• **Aim of the task**
All lines in the material with the string "Letter" should be listed.

• **Source material**

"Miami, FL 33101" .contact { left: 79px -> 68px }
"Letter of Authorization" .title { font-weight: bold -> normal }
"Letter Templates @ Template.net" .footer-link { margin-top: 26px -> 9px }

...

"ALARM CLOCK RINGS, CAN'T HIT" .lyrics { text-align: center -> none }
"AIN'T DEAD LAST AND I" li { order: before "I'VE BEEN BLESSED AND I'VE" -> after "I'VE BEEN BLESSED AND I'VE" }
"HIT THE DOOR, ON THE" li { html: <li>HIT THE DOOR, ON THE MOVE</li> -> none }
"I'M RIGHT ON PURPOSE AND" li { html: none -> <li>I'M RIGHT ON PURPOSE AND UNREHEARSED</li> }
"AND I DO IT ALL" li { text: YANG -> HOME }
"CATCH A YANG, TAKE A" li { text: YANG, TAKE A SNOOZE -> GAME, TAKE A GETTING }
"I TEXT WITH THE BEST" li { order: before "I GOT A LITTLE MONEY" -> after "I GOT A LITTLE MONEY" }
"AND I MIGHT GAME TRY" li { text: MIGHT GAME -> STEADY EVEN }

• **Result for this task**
"Letter of Authorization" .title { font-weight: bold -> normal }
"Letter Templates @ Template.net" .footer-link { margin-top: 26px -> 9px }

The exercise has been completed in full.